Enfance difficile à cause de cette déficience, mais quand-même remplie de bonheur. Elle a été élevée par une tante de sa mère, Saintane Octave, qui a fait d’elle son petit bout de chou.
Il lui a fallu attendre son adolescence pour rejoindre sa mère, Wagline Rochasse. Cindy se souvient avoir été comblée d’amour et d’attention dans la maison familiale à Fontamara. Comme tous les autres enfants, elle jouait et rêvait autant qu’il était possible.
Elle pensait que le monde n’avait pas de couleurs, et que tous les enfants étaient comme elle car Cindy jouait à tous les jeux auxquels jouaient les enfants du quartier, même le cache-cache.

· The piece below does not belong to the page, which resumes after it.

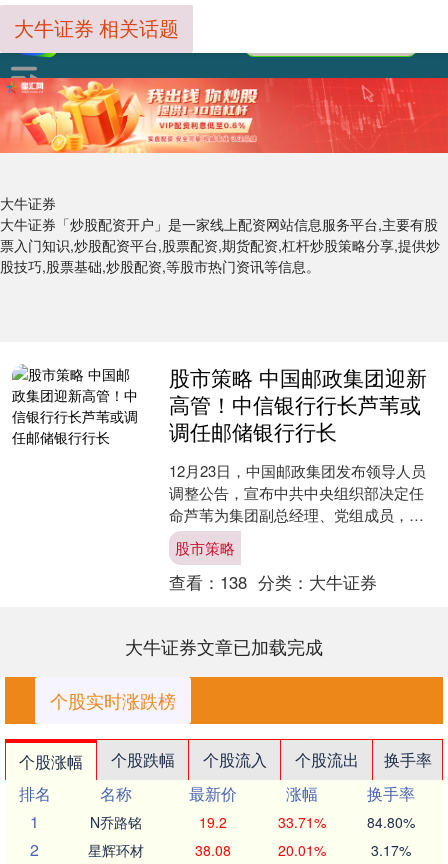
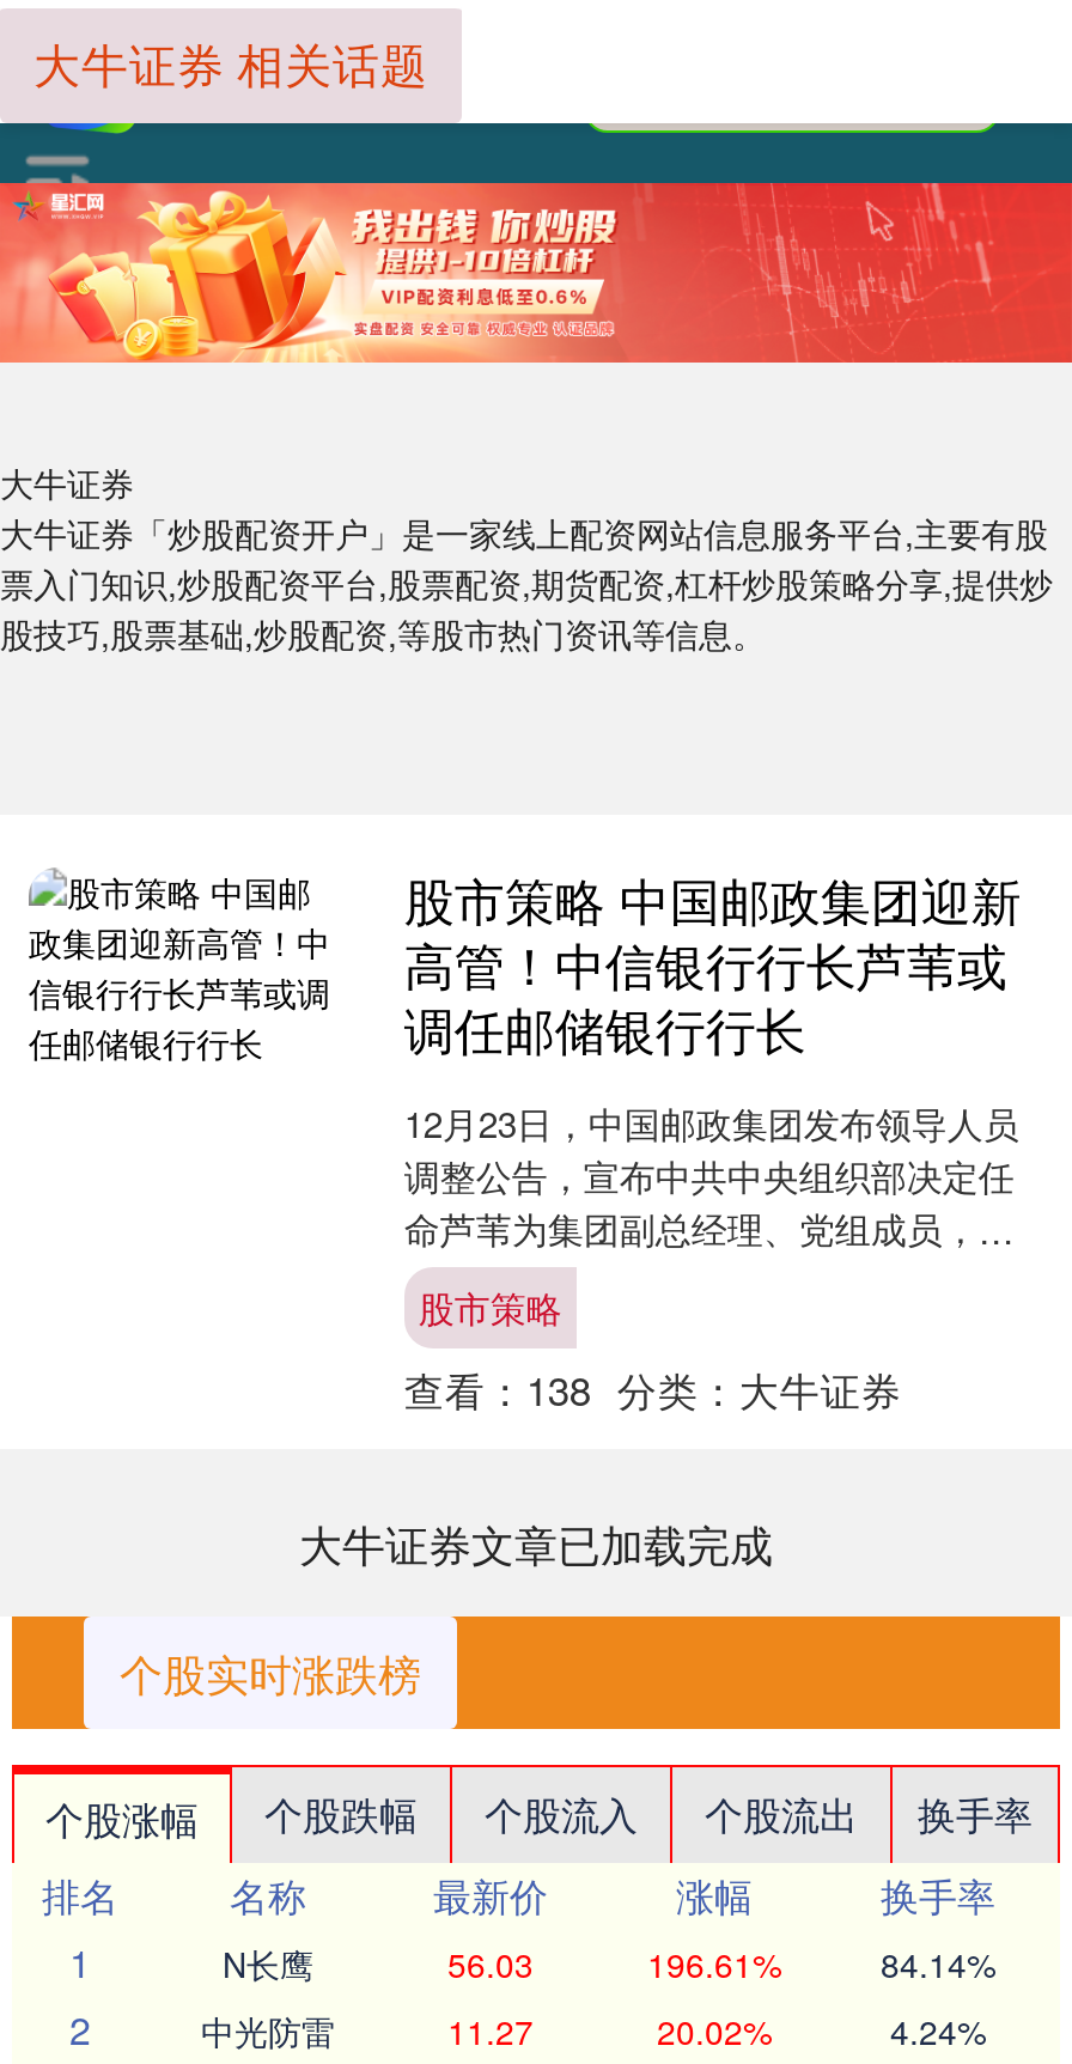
[90,812,414,832] N乔路铭 | 19.2 | 33.71% | 84.80% -> [223,1940,995,1988] N长鹰 | 56.03 | 196.61% | 84.14%
[88,840,410,860] 星辉环材 | 38.08 | 20.01% | 3.17% -> [201,2007,986,2055] 中光防雷 | 11.27 | 20.02% | 4.24%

« J’ai commencé à ressentir la différence quand j’ai constaté que les livres de mon amie d’enfance n’étaient pas comme les miens. Quand je touchais ses livres, je ne pouvais pas les lire et la forme était différente des miens qui étaient surtout des blocs de feuilles en braille », se rappelle Cindy Pierre Louis.

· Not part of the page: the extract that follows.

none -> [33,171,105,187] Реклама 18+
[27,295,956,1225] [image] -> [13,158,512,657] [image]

Après avoir consulté plusieurs médecins, on a suggéré aux parents de Cindy de l’inscrire à l’École St-Vincent pour les enfants à déficience. Elle n’avait pas encore atteint l’âge (6 ans) recommandé par l’école quand elle y est allée, tant elle était fougueuse et intéressante.

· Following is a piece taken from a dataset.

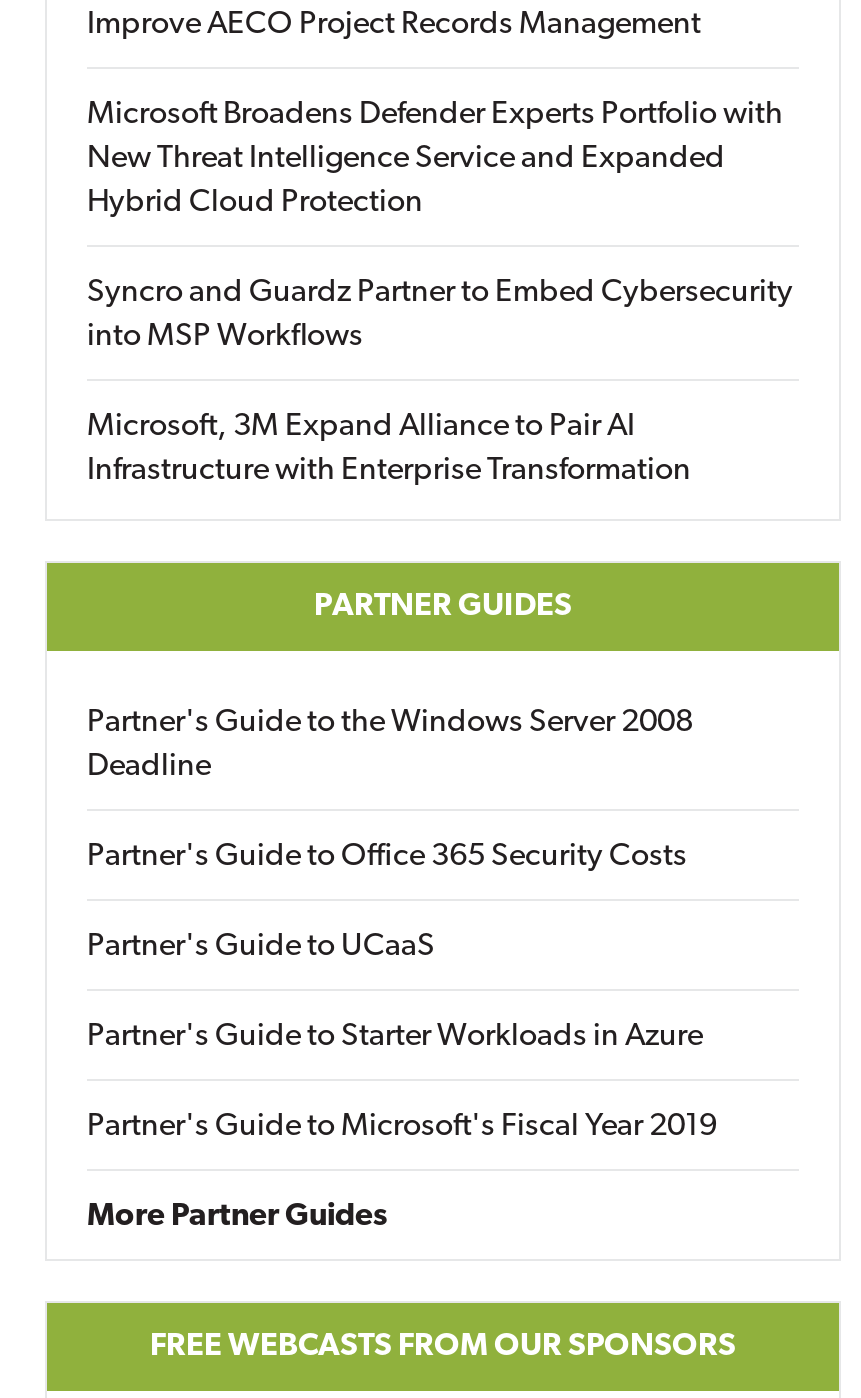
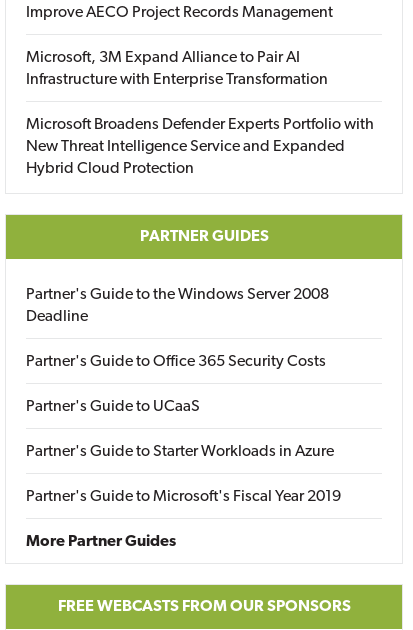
moved [87,99,783,219] -> [26,117,374,177]: Microsoft Broadens Defender Experts Portfolio with | New Threat Intelligence Service and Expanded | Hybrid Cloud Protection
[87,277,793,353] Syncro and Guardz Partner to Embed Cybersecurity | into MSP Workflows -> none
moved [87,411,691,487] -> [26,50,328,88]: Microsoft, 3M Expand Alliance to Pair AI | Infrastructure with Enterprise Transformation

Cindy va rester à cette école jusqu’à la fin de ses études primaires. Par la suite, elle a été envoyée au Nouveau collège des frères adventistes de Diquini pour passer le troisième cycle fondamental avant de boucler ses études secondaires au Collège adventiste de Morija, toujours à Diquini.
Cindy Pierre Louis va ensuite étudier la Communication à l’Université de Port-au-Prince (UP). Jeune femme brillante et studieuse, elle a toujours porté le soleil sur son visage ; toujours, sourit-elle, toujours exprime-t-elle sa joie de vivre. Cindy est une boule d’énergie pour celles et ceux qui la fréquentent.
Au commencement était l’histoire
Depuis son enfance, Cindy est passionnée par les histoires : elle aime les raconter autant que les écouter. Mais à aucun moment elle ne pensait que cela pourrait être un métier, le sien encore moins. « A l’école comme à l’église, je prenais plaisir à écrire des sketchs à chaque fois qu’il y avait une activité. Je me suis toujours vue comme une scénariste », nous dit-elle.
En 2009, elle a remporté la couronne du concours Miss filles au soleil organisé par l’association Filles au soleil (AFAS). Après ce sacre, elle a intégré cette association et c’est là qu’elle a trouvé l’opportunité qui allait changer sa vie.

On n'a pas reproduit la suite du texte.